Researchers at industrial cybersecurity firm Claroty have identified two serious vulnerabilities that could allow malicious actors to launch Stuxnet-style attacks against programmable logic controllers (PLCs) made by Rockwell Automation.
Claroty on Thursday published a blog post describing its findings. Separate advisories for the two vulnerabilities were also released on Thursday by the US Cybersecurity and Infrastructure Security Agency (CISA) and Rockwell Automation (account required).
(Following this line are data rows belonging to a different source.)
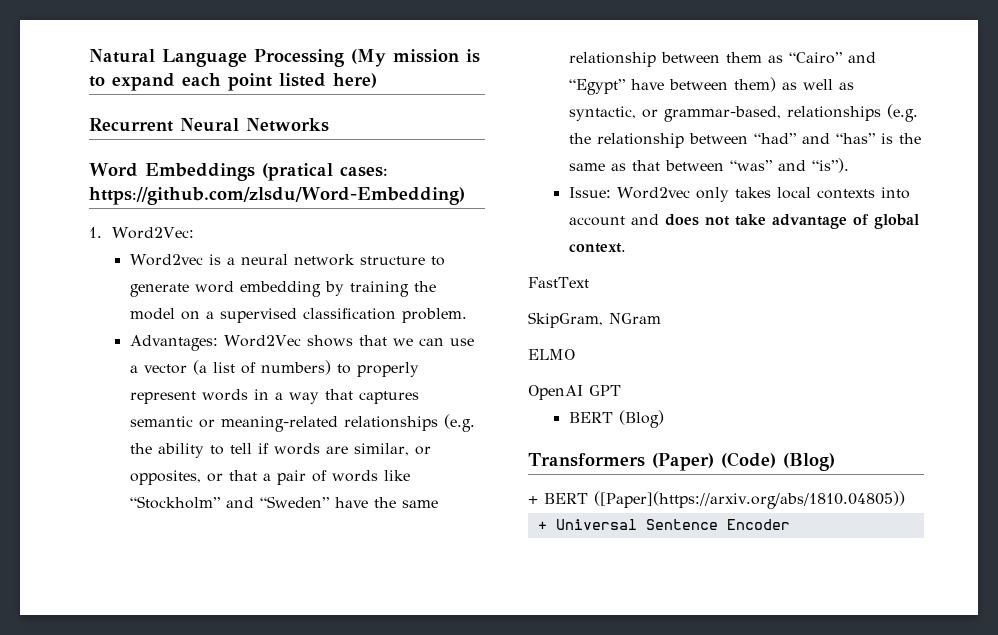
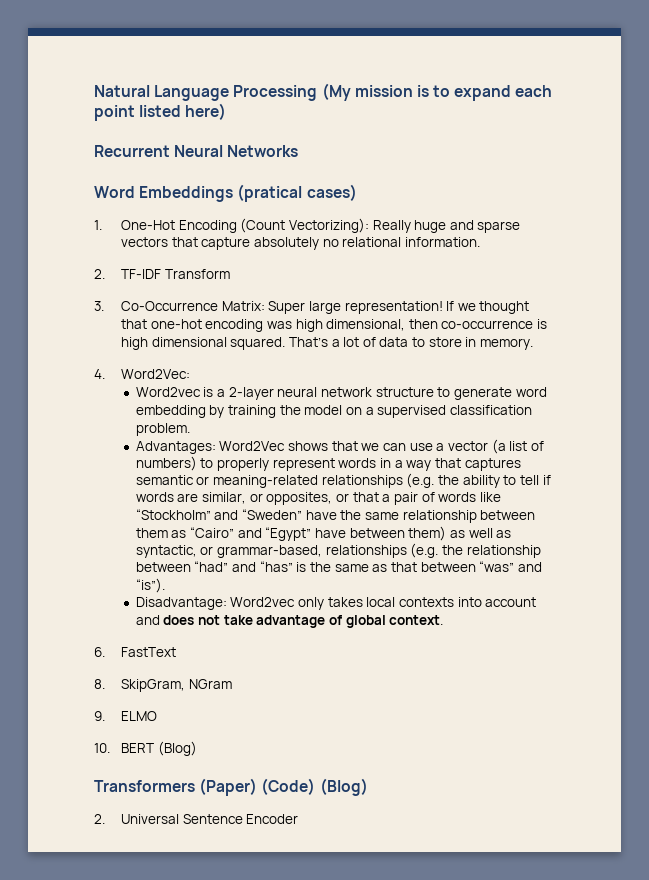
[339,166,388,177] [89,187,465,205] [89,227,102,238] cases: https://github.com/zlsdu/Word-Embedding) // 1. -> [306,184,357,201] [94,218,521,233] [120,237,480,250] [94,269,230,279] [94,301,530,314] [120,319,548,332] [120,337,534,350] [94,369,105,379] cases) // 1. One-Hot Encoding (Count Vectorizing): Really huge and sparse vectors that capture absolutely no relational information. // 2. TF-IDF Transform // 3. Co-Occurrence Matrix: Super large representation! If we thought that one-hot encoding was high dimensional, then co-occurrence is high dimensional squared. That’s a lot of data to store in memory. // 4.
(235, 261) none -> [228,387,274,400] 2-layer
[568,187,611,198] Issue: -> [135,597,227,610] Disadvantage:
(626, 248) none -> [94,647,105,657] 6.
(589, 282) none -> [94,679,105,689] 8.
(661, 318) none -> [94,711,105,721] 9.
[528,385,621,400] OpenAI GPT // -> [94,743,110,753] 10.
[528,491,905,509] [537,521,547,530] + BERT ([Paper](https://arxiv.org/abs/1810.04805)) // + -> [94,814,105,824] 2.

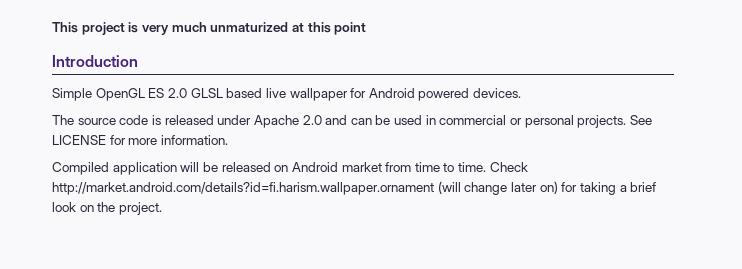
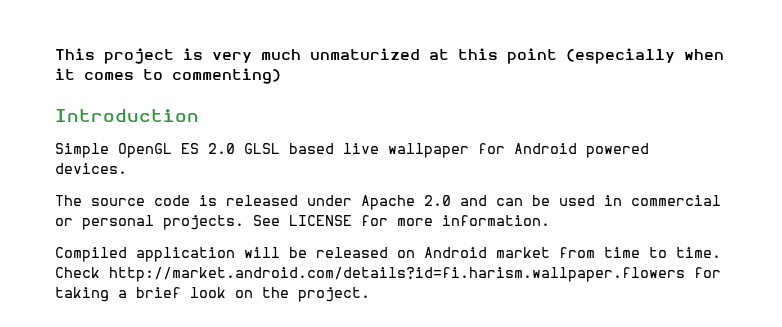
(367, 28) none -> [566,48,724,64] [55,68,281,84] (especially when it comes to commenting)
[52,181,558,195] http://market.android.com/details?id=fi.harism.wallpaper.ornament (will change later on) -> [109,267,685,282] http://market.android.com/details?id=fi.harism.wallpaper.flowers

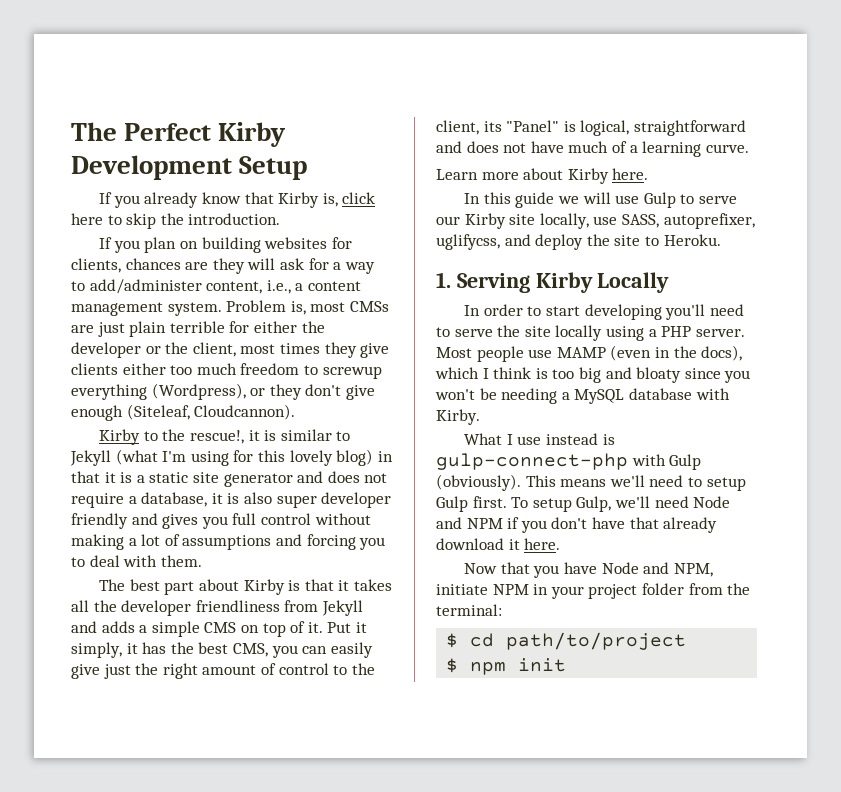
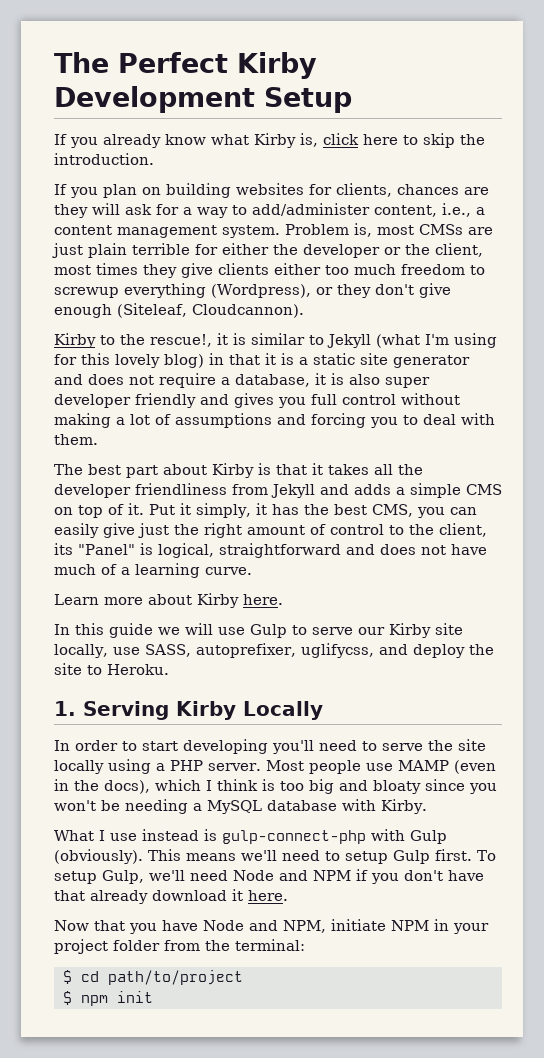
[244,192,274,204] that -> [211,134,249,145] what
One of the security holes, tracked as CVE-2022-1161 and classified as “critical,” affects various CompactLogix, ControlLogix, GuardLogix, FlexLogix, DriveLogix and SoftLogix controllers. The second flaw, tracked as CVE-2022-1159 and rated “high severity,” affects the Studio 5000 Logix Designer programming software that runs on engineering workstations.
According to Rockwell Automation and Claroty, the vulnerabilities can allow an attacker who has access to the victim’s systems to make changes to PLC program code and modify automation processes without being detected. This could result in significant damage, depending on the type of system controlled by the PLC.
This is reminiscent of the vulnerability exploited a decade ago by the notorious Stuxnet malware, which the United States and Israel used to cause damage to Iran’s nuclear program.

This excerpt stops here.